Exercise directions: Beginning with the line that holds "-45,7 +45,6 @@", output every remaining line of the material below exactly, and include none of the pictures.

::::::::

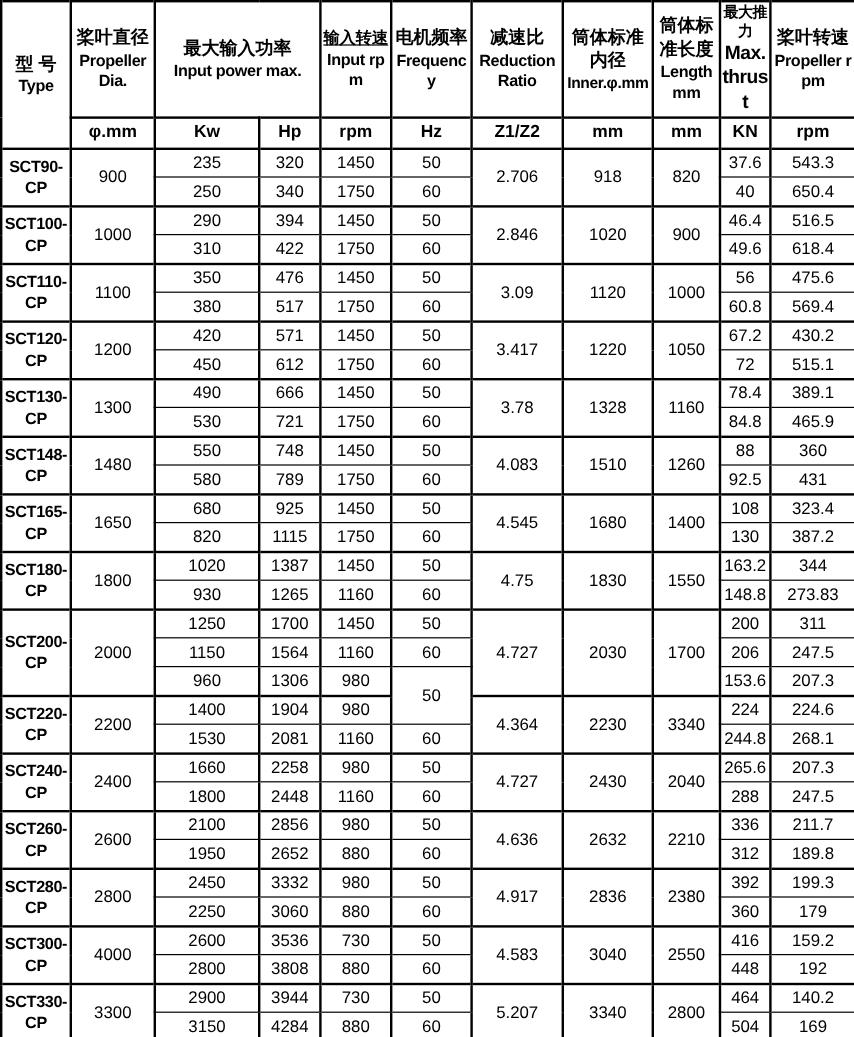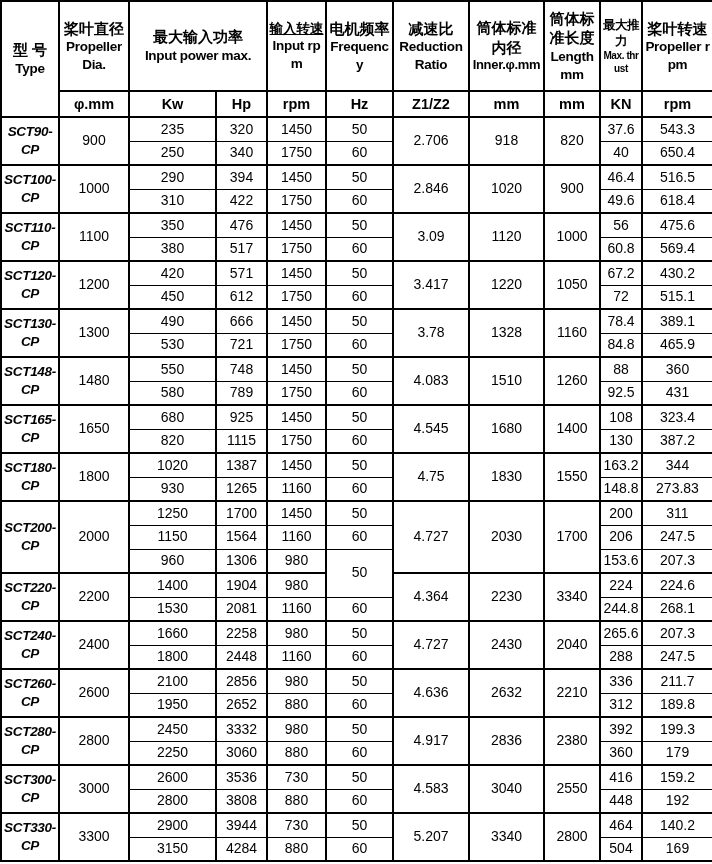--- a/index.html
+++ b/index.html
@@ -32,7 +32,7 @@
   thead .en { display: block; font-size: 13.5px; letter-spacing: -0.3px; font-weight: bold; word-break: break-all; }
   th.col-input-rpm .zh { font-size: 13.5px; text-decoration: underline; }
   th.col-thrust .zh { font-size: 12.5px; letter-spacing: -0.5px; text-align: center; }
-  th.col-thrust .en { font-size: 10px; letter-spacing: -0.4px; }
+  th.col-thrust .en { font-size: 16px; letter-spacing: -0.4px; }
   th.col-inner .en { font-size: 13px; }
   tbody td {
     height: 24px;

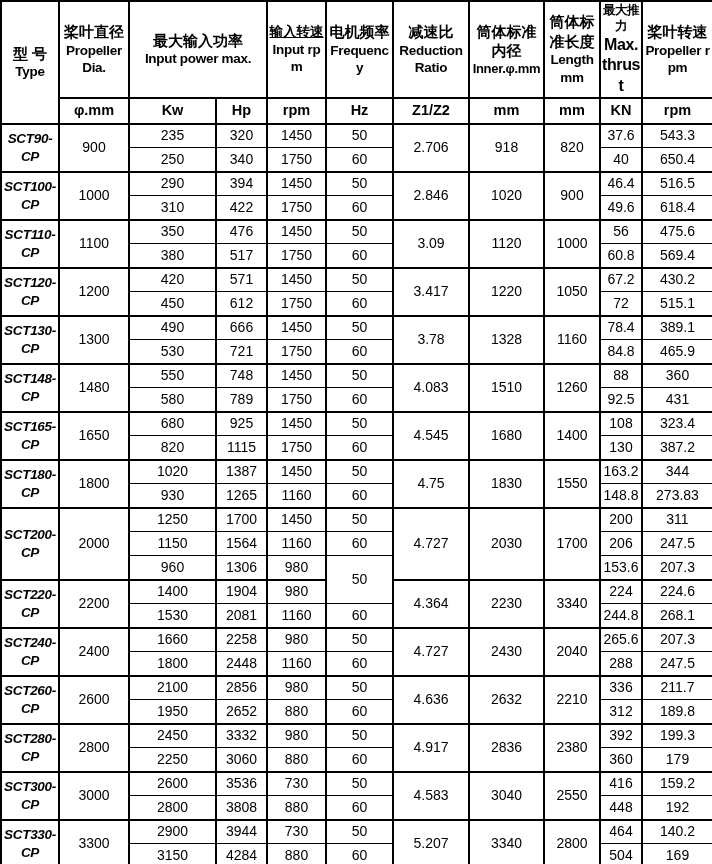--- a/index.html
+++ b/index.html
@@ -45,7 +45,6 @@
     letter-spacing: -0.3px;
     word-break: break-all;
     line-height: 1.35;
-    font-style: italic;
   }
   tbody td.gt { border-top-width: 2px; }
 </style>

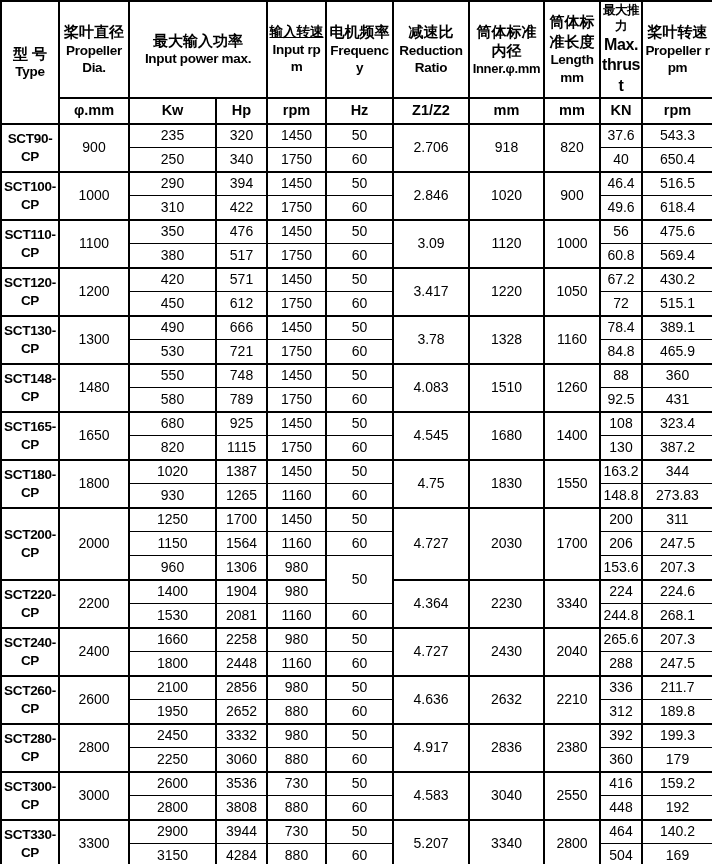--- a/index.html
+++ b/index.html
@@ -404,7 +404,7 @@
       </tr>
       <tr>
         <td rowspan="2" class="model gt">SCT300-CP</td>
-        <td rowspan="2" class="gt">3000</td>
+        <td rowspan="2" class="gt">4000</td>
         <td class="gt">2600</td>
         <td class="gt">3536</td>
         <td class="gt">730</td>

::::::::

Response to the exercise:
@@ -45,7 +45,6 @@
     letter-spacing: -0.3px;
     word-break: break-all;
     line-height: 1.35;
-    font-style: italic;
   }
   tbody td.gt { border-top-width: 2px; }
 </style>

--- a/index.html
+++ b/index.html
@@ -404,7 +404,7 @@
       </tr>
       <tr>
         <td rowspan="2" class="model gt">SCT300-CP</td>
-        <td rowspan="2" class="gt">3000</td>
+        <td rowspan="2" class="gt">4000</td>
         <td class="gt">2600</td>
         <td class="gt">3536</td>
         <td class="gt">730</td>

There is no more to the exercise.